Schnitzel-ing your burger
We needed to work with a beef brand, which has tons of flavor and juice since we wanted to cook the burger in a schnitzel style meaning instead of charring the burger on a grill. We had great results by using the chuck part which is richly marbled and hence very juicy and moist in the finished burger. We’re using finely ground Japanese bread crumbs with a dusting of flour and a brush stroke of egg wash to encrust the raw burger patty and then we pan-fry it – this keeps the natural juicy meat sealed-in versus having it drip down the grill and losing it like when cooked in a traditional grilling way. The schnitzel burger really showcases the terrific quality of the Akaushi beef. So not every burger has to be charred – but it depends on the meat!
(house-made pickles)
Burger accompaniments
A grilled pickle – made in house lies proudly on the side of the burger.
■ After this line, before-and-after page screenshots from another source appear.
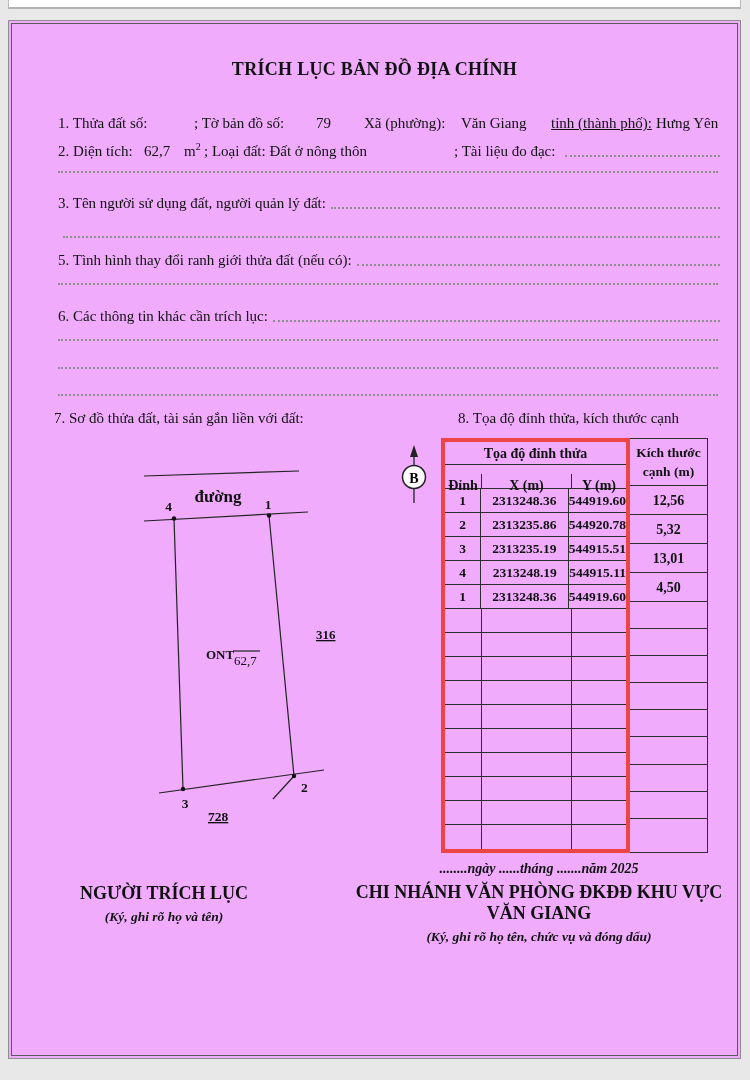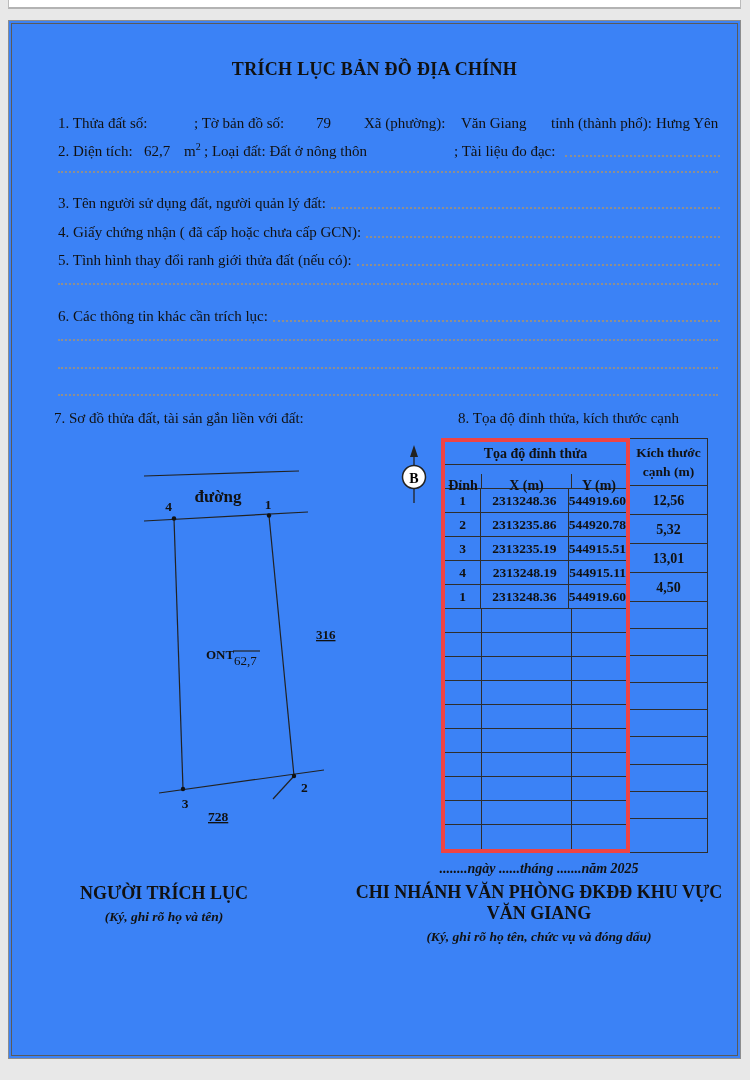--- a/index.html
+++ b/index.html
@@ -4,21 +4,21 @@
 <style>
   * { margin:0; padding:0; box-sizing:border-box; }
   html,body { width:750px; height:1080px; background:#e8e8e8; overflow:hidden;
               font-family:"Liberation Serif","DejaVu Serif",serif; color:#111; }
 
   .prev-page-strip { position:absolute; left:8px; top:0; width:733px; height:9px;
                      background:#fff; border-left:1px solid #bbb; border-right:1px solid #bbb;
                      border-bottom:2px solid #b3b3b3; }
 
   .page { position:absolute; left:8px; top:20px; width:733px; height:1039px;
-          background:#3b82f6; border:1px solid #8d8d8d; }
+          background:#f0abfc; border:1px solid #8d8d8d; }
   .page::after { content:''; position:absolute; inset:2px; border:1px solid #5a5a5a; pointer-events:none; }
 
   .doc-title { position:absolute; top:38px; left:0; width:100%; text-align:center;
                font-size:18px; font-weight:bold; letter-spacing:.3px; }
 
   .line { position:absolute; left:49px; right:18px; height:22px; display:flex;
           align-items:flex-end; font-size:15px; white-space:nowrap; }
   .line .abs { position:absolute; bottom:0; }
   .dots { flex:1 1 auto; border-bottom:2px dotted #8f8f8f; height:16px; margin:0 2px 3px 5px; min-width:20px; }
   .dotline { position:absolute; left:49px; right:22px; border-bottom:2px dotted #8f8f8f; height:0; }
@@ -61,41 +61,40 @@
 <div class="page">
 
   <div class="doc-title">TRÍCH LỤC BẢN ĐỒ ĐỊA CHÍNH</div>
 
   <div class="line" style="top:89px;">
     <span class="abs" style="left:0;">1. Thửa đất số:</span>
     <span class="abs" style="left:136px;">; Tờ bản đồ số:</span>
     <span class="abs" style="left:258px;">79</span>
     <span class="abs" style="left:306px;">Xã (phường):</span>
     <span class="abs" style="left:403px;">Văn Giang</span>
-    <span class="abs" style="left:493px;">tỉnh (thành phố):</span>
+    <span class="abs" style="left:493px;text-decoration:underline;">tỉnh (thành phố):</span>
     <span class="abs" style="left:598px;">Hưng Yên</span>
   </div>
 
   <div class="line" style="top:117px;">
     <span class="abs" style="left:0;">2. Diện tích:</span>
     <span class="abs" style="left:86px;">62,7</span>
     <span class="abs" style="left:126px;"><span>m</span><sup style="font-size:10px;">2</sup></span>
     <span class="abs" style="left:146px;">; Loại đất: Đất ở nông thôn</span>
     <span class="abs" style="left:396px;margin-top:41px;">; Tài liệu đo đạc:</span>
     <span class="abs dots" style="left:502px; right:0;"></span>
   </div>
 
   <div class="dotline" style="top:150px;"></div>
 
   <div class="line" style="top:169px;">
     <span>3. Tên người sử dụng đất, người quản lý đất:</span>
     <span class="dots"></span>
   </div>
   <div class="line" style="top:198px;">
-    <span>4. Giấy chứng nhận ( đã cấp hoặc chưa cấp GCN):</span>
     <span class="dots"></span>
   </div>
   <div class="line" style="top:226px;">
     <span>5. Tình hình thay đổi ranh giới thửa đất (nếu có):</span>
     <span class="dots"></span>
   </div>
 
   <div class="dotline" style="top:262px;"></div>
 
   <div class="line" style="top:282px;">

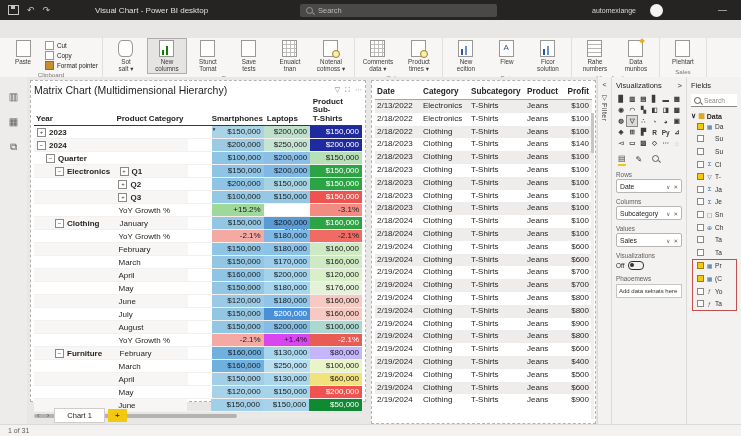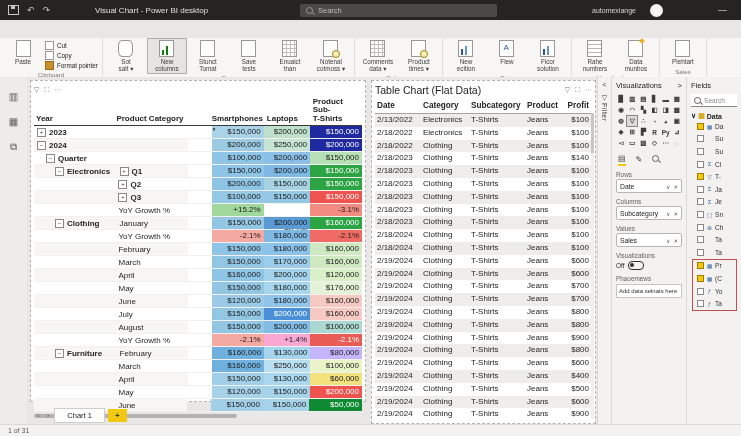--- a/index.html
+++ b/index.html
@@ -258,20 +258,21 @@
   <div class="left-rail">
     <div class="rail-ico">▥</div>
     <div class="rail-ico">▦</div>
     <div class="rail-ico">⧉</div>
   </div>
 
   <div class="canvas">
 
     <div class="visual matrix-visual">
       <div class="vtitle-row">
+        <span class="vtitle">Matrix Chart (Multidimensional Hierarchy)</span>
         <span class="vicons">
           <span>▽</span>
           <span>⛶</span>
           <span>⋯</span>
         </span>
       </div>
       <div class="mhdr">
           <div class="mh mc1">Year</div>
           <div class="mh mc2">Product Category</div>
           <div class="mh mc3">Smartphones<span class="sort">▾</span></div>
@@ -465,21 +466,21 @@
             <div class="mval mc5" style="background: rgb(171, 216, 208);">$100,000</div>
           </div>
           <div class="mrow">
             <div class="mc1 lbl">
               <span></span>
             </div>
             <div class="mc2 lbl">
               <span>YoY Growth %</span>
             </div>
             <div class="mval mc3" style="background: rgb(244, 169, 163);">-2.1%</div>
-            <div class="mval mc4" style="background: #f9a8d4;">+1.4%</div>
+            <div class="mval mc4" style="background: #d946ef;">+1.4%</div>
             <div class="mval mc5" style="background: rgb(232, 92, 85); color: rgb(255, 255, 255);">-2.1%</div>
           </div>
           <div class="mrow alt">
             <div class="mc1 lbl" style="padding-left: 21px;">
               <span class="exp">−</span>
               <span class="bold">Furniture</span>
             </div>
             <div class="mc2 lbl">
               <span>February</span>
             </div>
@@ -531,28 +532,20 @@
             <div class="mval mc4" style="background: rgb(166, 210, 234);">$150,000</div>
             <div class="mval mc5" style="background: rgb(15, 138, 51); color: rgb(255, 255, 255); padding-left: 13px;">$50,000</div>
           </div>
         </div>
       <div class="mscroll">
           <div class="mthumb"></div>
         </div>
     </div>
 
     <div class="visual table-visual">
-      <div class="vtitle-row">
-        <span class="vtitle">Table Chart (Flat Data)</span>
-        <span class="vicons">
-          <span>▽</span>
-          <span>⛶</span>
-          <span>⋯</span>
-        </span>
-      </div>
       <div class="thdr">
           <div class="tc tc1">Date</div>
           <div class="tc tc2">Category</div>
           <div class="tc tc3">Subcategory</div>
           <div class="tc tc4">Product</div>
           <div class="tc tc5">Profit</div>
         </div>
       <div>
           <div class="trow alt">
             <div class="tc tc1">2/13/2022</div>

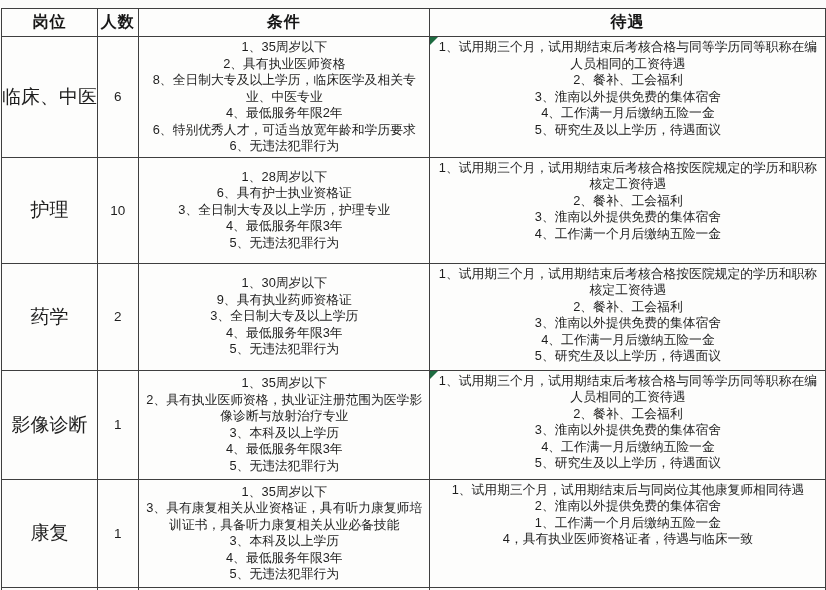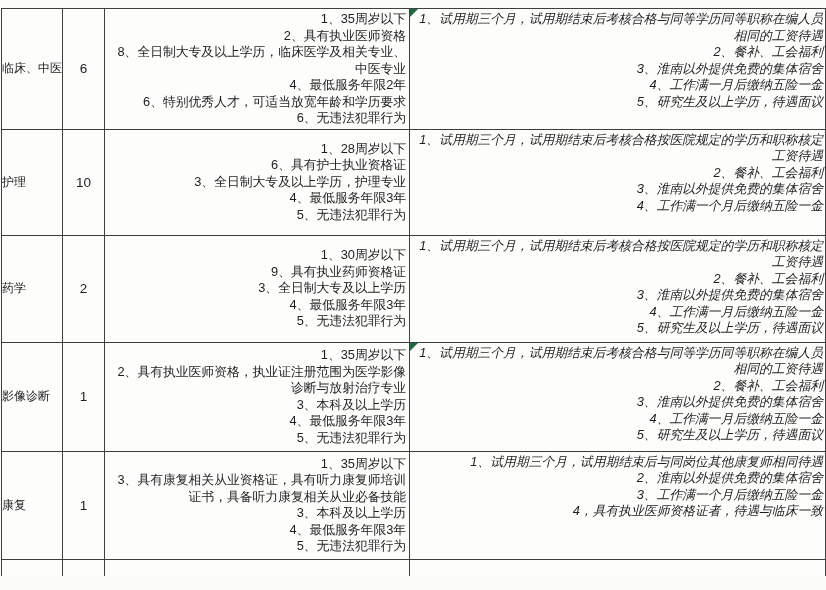--- a/index.html
+++ b/index.html
@@ -14,45 +14,51 @@
   .rec td,.rec th{border:1px solid #3f3f3f;overflow:hidden;}
   .rec th{
     height:27px;font-size:16px;font-weight:bold;text-align:center;
     padding:0;color:#161616;letter-spacing:1px;
   }
   col.c-pos{width:60px;}
   col.c-cnt{width:42px;}
   col.c-cond{width:306px;}
   col.c-ben{width:417px;}
   td.pos{
-    text-align:left;vertical-align:middle;font-size:12px;
+    text-align:center;vertical-align:middle;font-size:19px;
     padding:0;white-space:nowrap;
   }
   td.cnt{text-align:center;vertical-align:middle;font-size:13.5px;padding:0;}
   td.cond{vertical-align:middle;padding:2px 3px 2px 4px;}
-  td.ben{vertical-align:top;padding:2px 2px 1px 3px;position:relative;font-style:italic;}
-  .ln{font-size:12.8px;line-height:16.5px;text-align:right;}
+  td.ben{vertical-align:top;padding:2px 2px 1px 3px;position:relative;}
+  .ln{font-size:12.8px;line-height:16.5px;text-align:center;}
   .flag{
     position:absolute;top:0;left:0;width:0;height:0;
     border-top:8px solid #1d6b40;border-right:8px solid transparent;
   }
   tr.stub td{height:12px;border-bottom:none;}
 </style>
 </head>
 <body>
 
 <div class="page">
   <table class="rec">
     <colgroup>
       <col class="c-pos">
         <col class="c-cnt">
         <col class="c-cond">
         <col class="c-ben">
     </colgroup>
     <tbody>
+        <tr>
+      <th>岗位</th>
+      <th>人数</th>
+      <th>条件</th>
+      <th>待遇</th>
+    </tr>
 
     <tr style="height:116px;">
       <td class="pos">临床、中医</td>
       <td class="cnt">6</td>
       <td class="cond">
         <div class="ln">1、35周岁以下</div>
         <div class="ln">2、具有执业医师资格</div>
         <div class="ln">8、全日制大专及以上学历，临床医学及相关专业、中医专业</div>
         <div class="ln">4、最低服务年限2年</div>
         <div class="ln">6、特别优秀人才，可适当放宽年龄和学历要求</div>
@@ -131,21 +137,21 @@
       <td class="cond">
         <div class="ln">1、35周岁以下</div>
         <div class="ln">3、具有康复相关从业资格证，具有听力康复师培训证书，具备听力康复相关从业必备技能</div>
         <div class="ln">3、本科及以上学历</div>
         <div class="ln">4、最低服务年限3年</div>
         <div class="ln">5、无违法犯罪行为</div>
       </td>
       <td class="ben">
         <div class="ln">1、试用期三个月，试用期结束后与同岗位其他康复师相同待遇</div>
         <div class="ln">2、淮南以外提供免费的集体宿舍</div>
-        <div class="ln">3、工作满一个月后缴纳五险一金</div>
+        <div class="ln">1、工作满一个月后缴纳五险一金</div>
         <div class="ln">4，具有执业医师资格证者，待遇与临床一致</div>
       </td>
     </tr>
 
     <tr class="stub">
       <td class="pos"></td>
       <td class="cnt"></td>
       <td class="cond"></td>
       <td class="ben"></td>
     </tr>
Then the layering starts - a crisp salad leaf, terrific Vermont cheddar and a sturdy and rich brioche bun makes sure to absorb the extra juices. You can have it with our house-made tomato condiment or grab the Heinz bottle - it’s fantastic both ways. Potato gratin is served on the side and seals the burger deal.
(a daily salad leaf for our schnitzel burger)
Chef’s note
If you can get your hands on really good meat such as the above mentioned our way of cooking a burger is worth a try.